[REQUIRED WORK] Select all lines holding the word "process" from the entries that follow.

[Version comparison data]
▼▼▼

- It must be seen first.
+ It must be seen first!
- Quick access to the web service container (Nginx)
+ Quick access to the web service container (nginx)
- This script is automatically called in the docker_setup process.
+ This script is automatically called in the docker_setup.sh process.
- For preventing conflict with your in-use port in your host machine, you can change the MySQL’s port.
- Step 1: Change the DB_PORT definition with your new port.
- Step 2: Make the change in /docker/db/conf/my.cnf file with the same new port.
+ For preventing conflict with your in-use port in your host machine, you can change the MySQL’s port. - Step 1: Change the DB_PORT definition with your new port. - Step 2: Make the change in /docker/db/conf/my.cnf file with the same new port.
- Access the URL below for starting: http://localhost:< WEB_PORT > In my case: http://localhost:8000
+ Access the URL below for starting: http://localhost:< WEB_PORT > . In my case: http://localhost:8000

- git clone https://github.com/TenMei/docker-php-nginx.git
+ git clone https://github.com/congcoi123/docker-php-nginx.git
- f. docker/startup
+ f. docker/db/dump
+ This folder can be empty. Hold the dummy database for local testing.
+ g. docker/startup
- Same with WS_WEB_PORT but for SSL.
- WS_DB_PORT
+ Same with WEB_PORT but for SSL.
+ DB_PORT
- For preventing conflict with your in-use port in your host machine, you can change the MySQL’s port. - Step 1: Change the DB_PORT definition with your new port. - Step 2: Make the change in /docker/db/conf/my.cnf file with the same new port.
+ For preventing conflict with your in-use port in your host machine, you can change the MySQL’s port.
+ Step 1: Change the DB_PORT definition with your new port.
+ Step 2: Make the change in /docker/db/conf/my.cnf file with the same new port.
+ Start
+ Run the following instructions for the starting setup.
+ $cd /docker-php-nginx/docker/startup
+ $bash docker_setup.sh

▲▲▲
▼▼▼

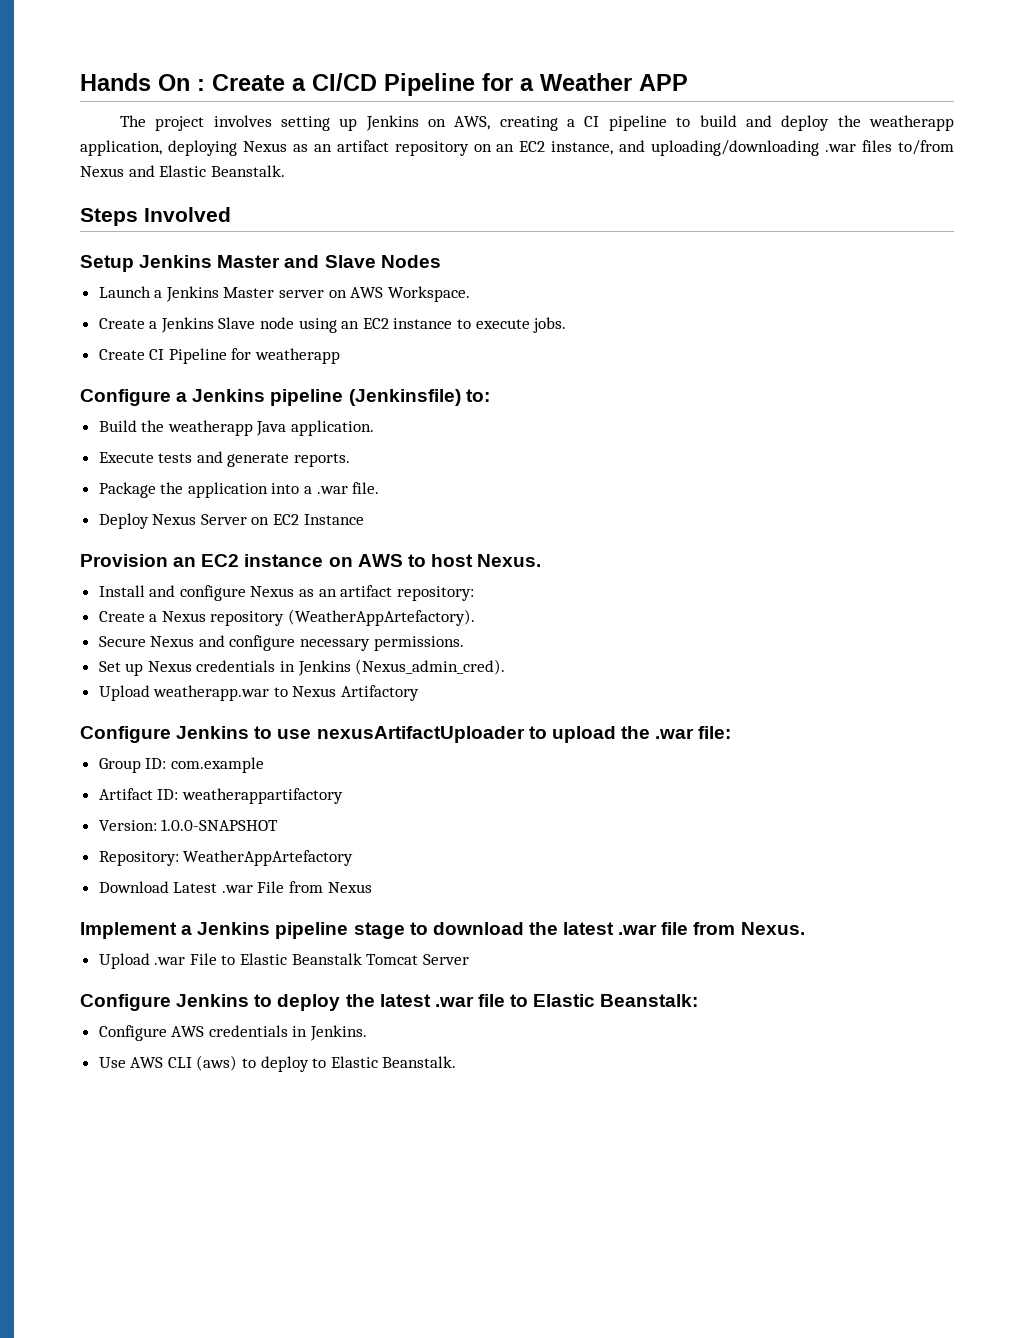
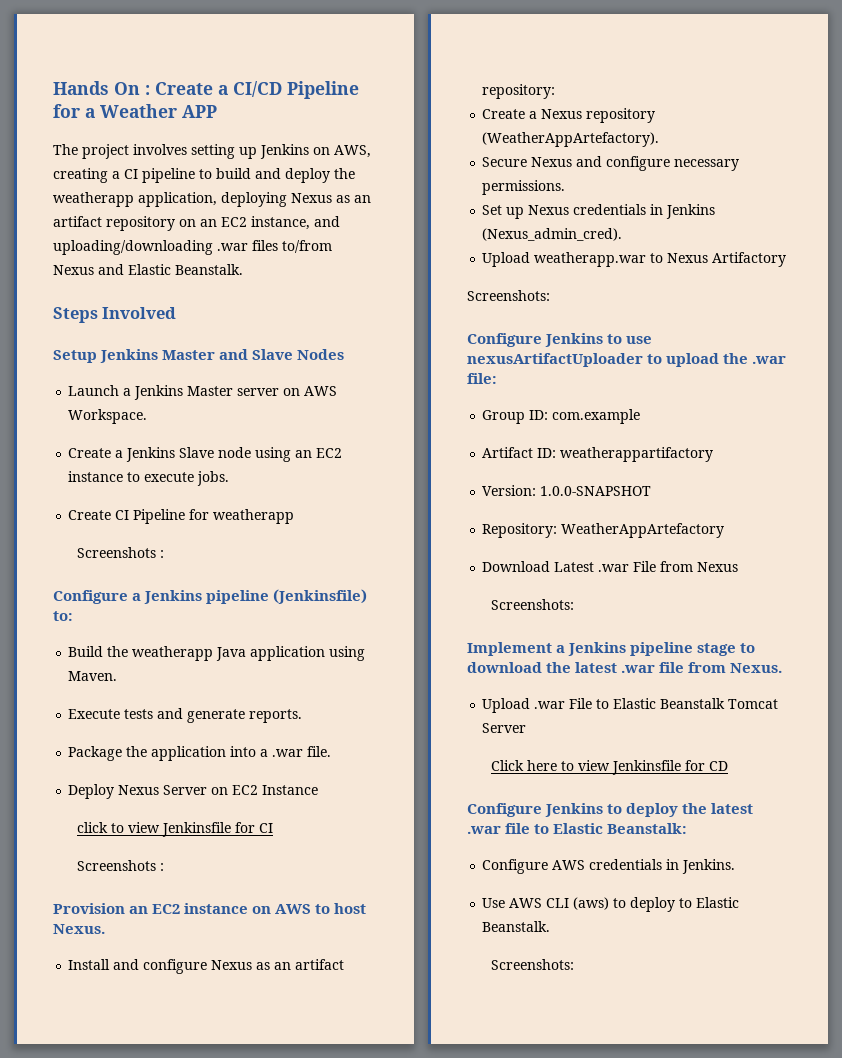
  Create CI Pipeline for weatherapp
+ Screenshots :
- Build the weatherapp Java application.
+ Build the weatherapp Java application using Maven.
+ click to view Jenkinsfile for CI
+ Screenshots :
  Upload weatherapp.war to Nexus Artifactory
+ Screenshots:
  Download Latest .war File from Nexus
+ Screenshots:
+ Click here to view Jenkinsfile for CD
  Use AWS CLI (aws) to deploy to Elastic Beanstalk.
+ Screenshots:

▲▲▲
▼▼▼

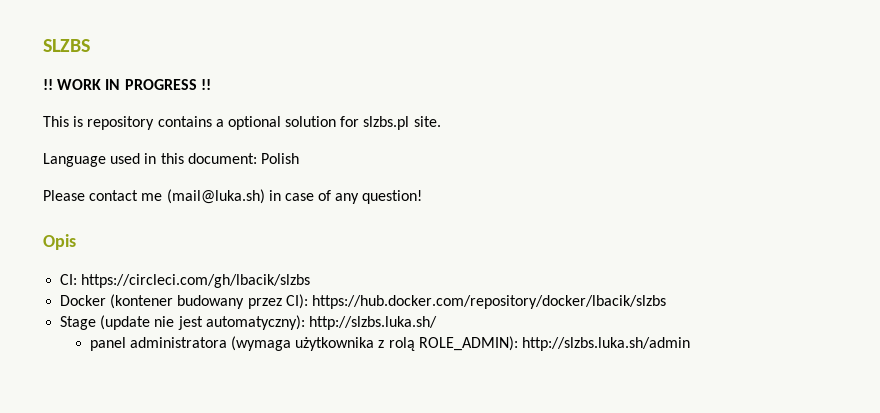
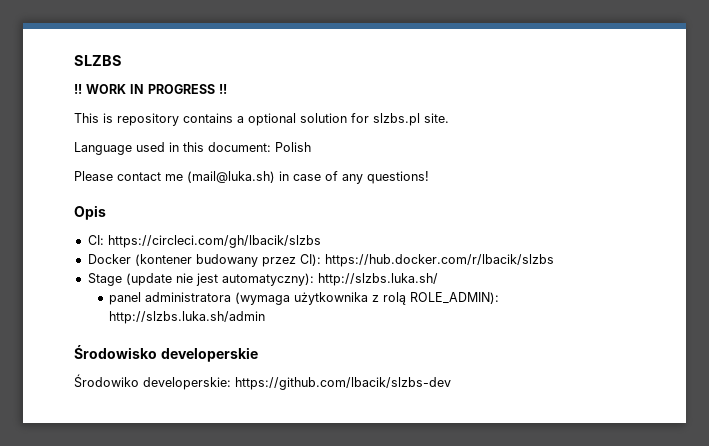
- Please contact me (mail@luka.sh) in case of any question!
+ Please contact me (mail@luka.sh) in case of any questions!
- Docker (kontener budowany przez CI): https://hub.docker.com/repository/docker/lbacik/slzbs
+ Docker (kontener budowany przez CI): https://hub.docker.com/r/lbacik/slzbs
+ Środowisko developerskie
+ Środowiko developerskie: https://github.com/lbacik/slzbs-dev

▲▲▲

[YOUR SOLUTION]
- This script is automatically called in the docker_setup process.
+ This script is automatically called in the docker_setup.sh process.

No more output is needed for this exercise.